Take every line of the material below that includes the string "background" and copy it out.

------ DATA EXTRACT ------

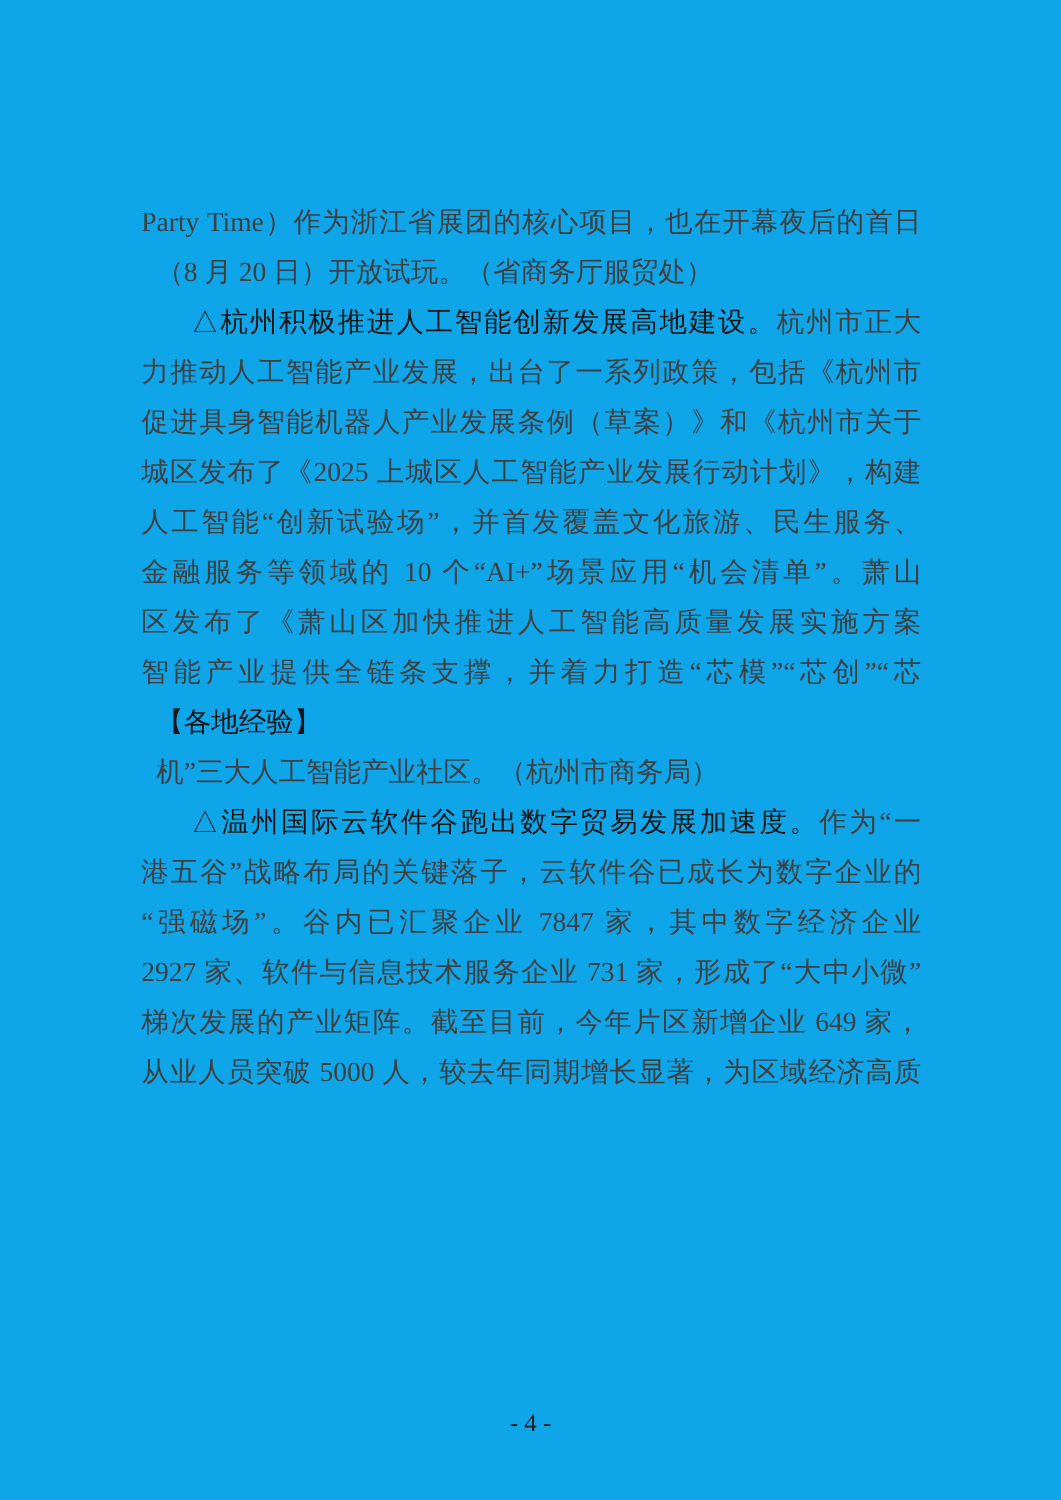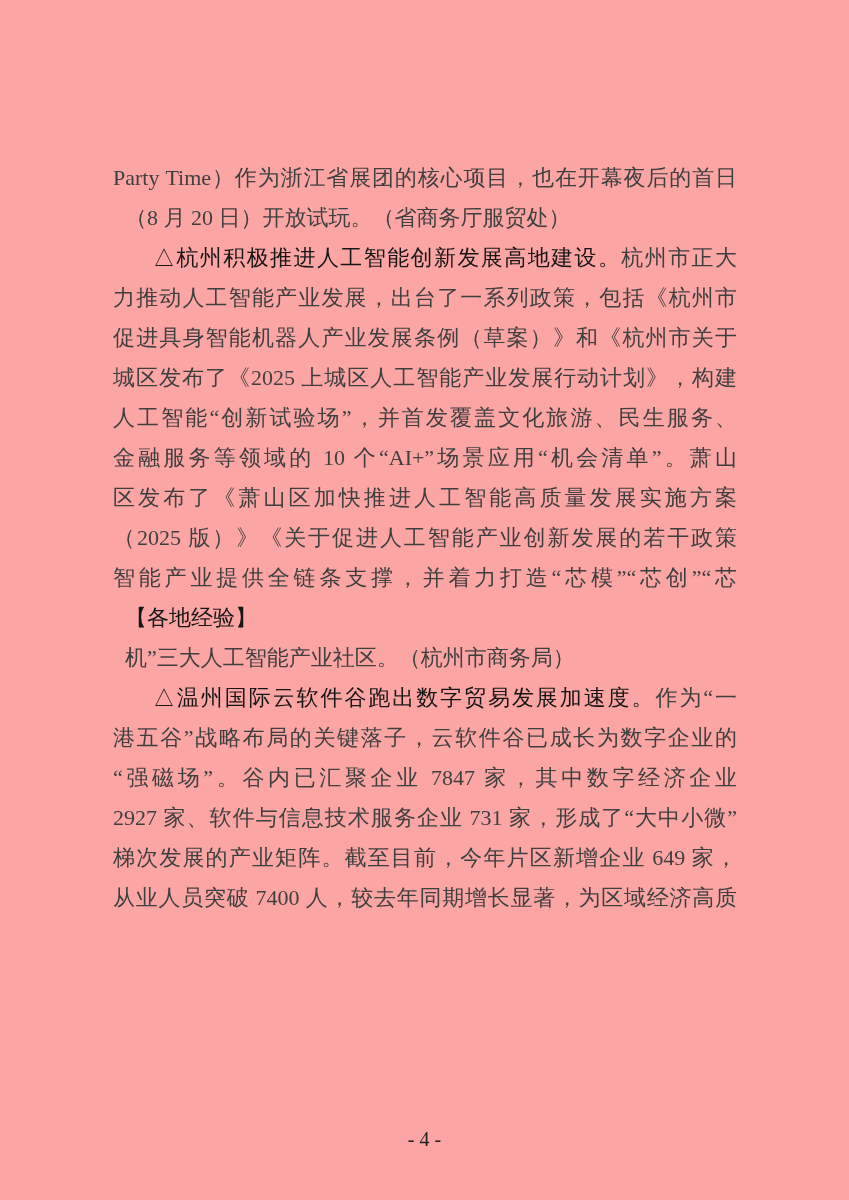--- a/index.html
+++ b/index.html
@@ -4,21 +4,21 @@
 <style>
   html, body {
     margin: 0;
     padding: 0;
     background: #ffffff;
   }
   .page {
     position: relative;
     width: 849px;
     height: 1200px;
-    background: #fca5a5;
+    background: #0ea5e9;
     overflow: hidden;
     font-family: "Liberation Serif", serif;
   }
   .text-block {
     position: absolute;
     left: 113px;
     top: 158px;
     width: 624px;
   }
   .line {
@@ -64,25 +64,24 @@
   <div class="text-block" id="text-lines">
       <div class="line"><span class="song">Party Time）作为浙江省展团的核心项目，也在开幕夜后的首日</span></div>
       <div class="line last"><span class="song">（8 月 20 日）开放试玩。（省商务厅服贸处）</span></div>
       <div class="line indent"><span class="hei">△杭州积极推进人工智能创新发展高地建设。</span><span class="song">杭州市正大</span></div>
       <div class="line"><span class="song">力推动人工智能产业发展，出台了一系列政策，包括《杭州市</span></div>
       <div class="line"><span class="song">促进具身智能机器人产业发展条例（草案）》和《杭州市关于</span></div>
       <div class="line"><span class="song">城区发布了《2025 上城区人工智能产业发展行动计划》，构建</span></div>
       <div class="line"><span class="song">人工智能“创新试验场”，并首发覆盖文化旅游、民生服务、</span></div>
       <div class="line"><span class="song">金融服务等领域的 10 个“AI+”场景应用“机会清单”。萧山</span></div>
       <div class="line"><span class="song">区发布了《萧山区加快推进人工智能高质量发展实施方案</span></div>
-      <div class="line"><span class="song">（2025 版）》《关于促进人工智能产业创新发展的若干政策</span></div>
       <div class="line"><span class="song">智能产业提供全链条支撑，并着力打造“芯模”“芯创”“芯</span></div>
       <div class="line last"><span class="hei">【各地经验】</span></div>
       <div class="line last"><span class="song">机”三大人工智能产业社区。（杭州市商务局）</span></div>
       <div class="line indent"><span class="hei">△温州国际云软件谷跑出数字贸易发展加速度。</span><span class="song">作为“一</span></div>
       <div class="line"><span class="song">港五谷”战略布局的关键落子，云软件谷已成长为数字企业的</span></div>
       <div class="line"><span class="song">“强磁场”。谷内已汇聚企业 7847 家，其中数字经济企业</span></div>
       <div class="line"><span class="song">2927 家、软件与信息技术服务企业 731 家，形成了“大中小微”</span></div>
       <div class="line"><span class="song">梯次发展的产业矩阵。截至目前，今年片区新增企业 649 家，</span></div>
-      <div class="line"><span class="song">从业人员突破 7400 人，较去年同期增长显著，为区域经济高质</span></div>
+      <div class="line"><span class="song">从业人员突破 5000 人，较去年同期增长显著，为区域经济高质</span></div>
     </div>
   <div class="footer">- 4 -</div>
 </div>
 
 </body></html>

------

EXERCISE OUTPUT -
     background: #ffffff;
-    background: #fca5a5;
+    background: #0ea5e9;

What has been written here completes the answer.